**Exercise objective**
Write out each record below exactly as it appears, with no pictures.

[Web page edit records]
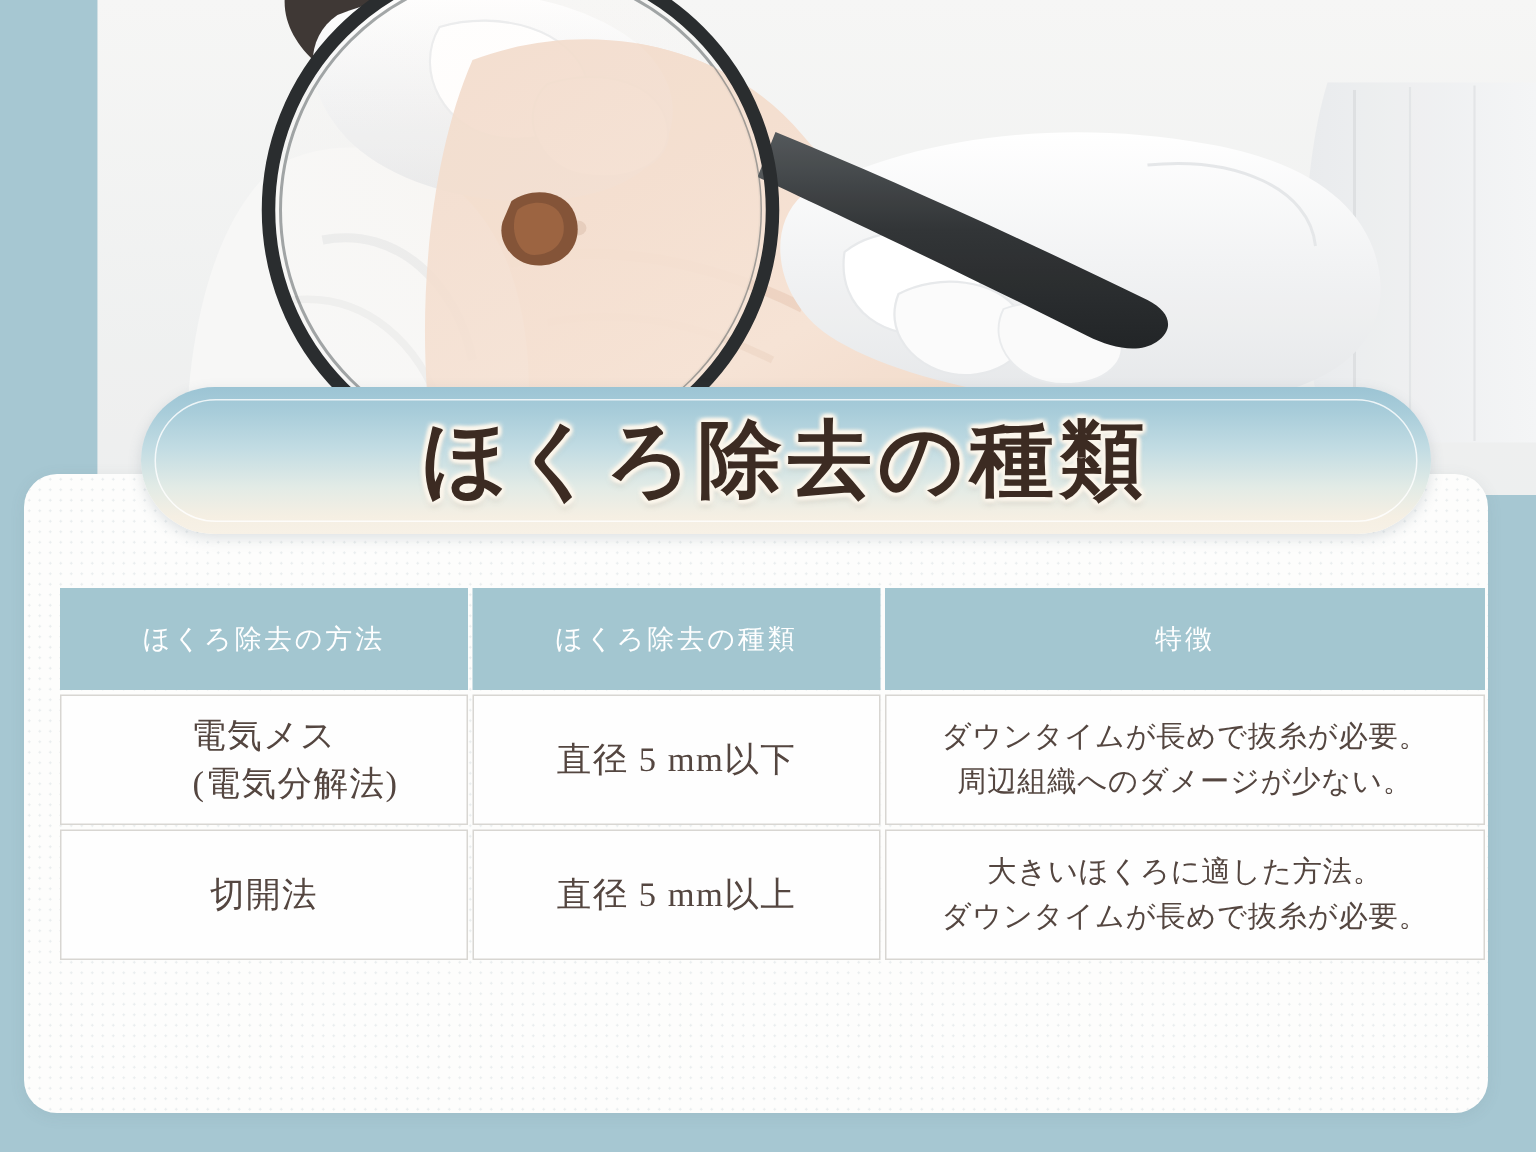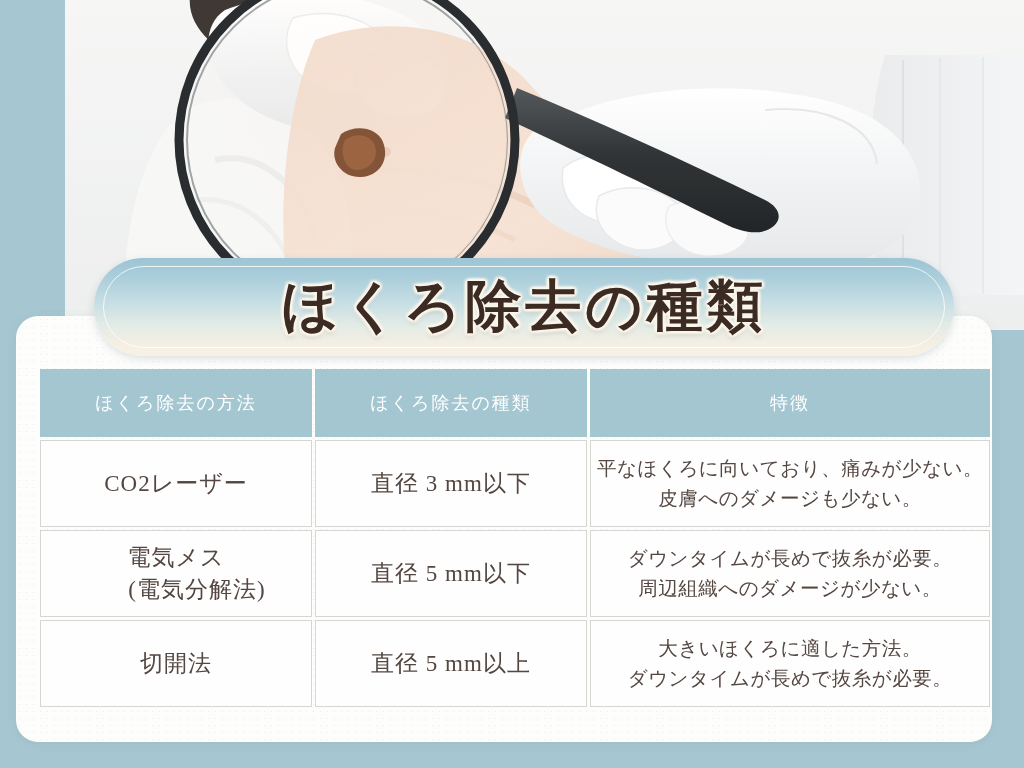--- a/index.html
+++ b/index.html
@@ -113,7 +113,7 @@
   .table {
     position: absolute;
     left: 37px;
-    top: 366px;
+    top: 389px;
     width: 950px;
     border-collapse: separate;
     border-spacing: 3px;

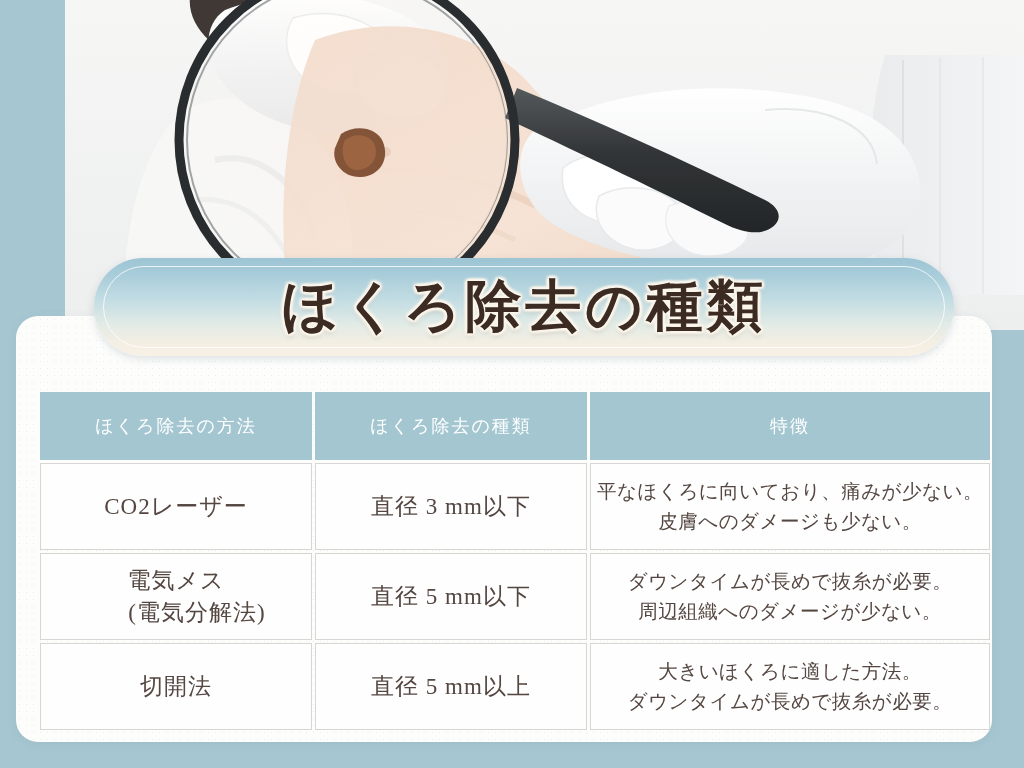--- a/index.html
+++ b/index.html
@@ -266,16 +266,6 @@
     <tbody>
       <tr>
         <td class="method">
-          <span>CO2レーザー</span>
-        </td>
-        <td class="size nowrap">直径 3 mm以下</td>
-        <td class="feature">
-          <span>平なほくろに向いており、痛みが少ない。</span><br>
-          <span>皮膚へのダメージも少ない。</span>
-        </td>
-      </tr>
-      <tr>
-        <td class="method">
           <span>電気メス</span>
           <span class="sub">(電気分解法)</span>
         </td>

**Solution to the problem**
--- a/index.html
+++ b/index.html
@@ -113,7 +113,7 @@
   .table {
     position: absolute;
     left: 37px;
-    top: 366px;
+    top: 389px;
     width: 950px;
     border-collapse: separate;
     border-spacing: 3px;

--- a/index.html
+++ b/index.html
@@ -266,16 +266,6 @@
     <tbody>
       <tr>
         <td class="method">
-          <span>CO2レーザー</span>
-        </td>
-        <td class="size nowrap">直径 3 mm以下</td>
-        <td class="feature">
-          <span>平なほくろに向いており、痛みが少ない。</span><br>
-          <span>皮膚へのダメージも少ない。</span>
-        </td>
-      </tr>
-      <tr>
-        <td class="method">
           <span>電気メス</span>
           <span class="sub">(電気分解法)</span>
         </td>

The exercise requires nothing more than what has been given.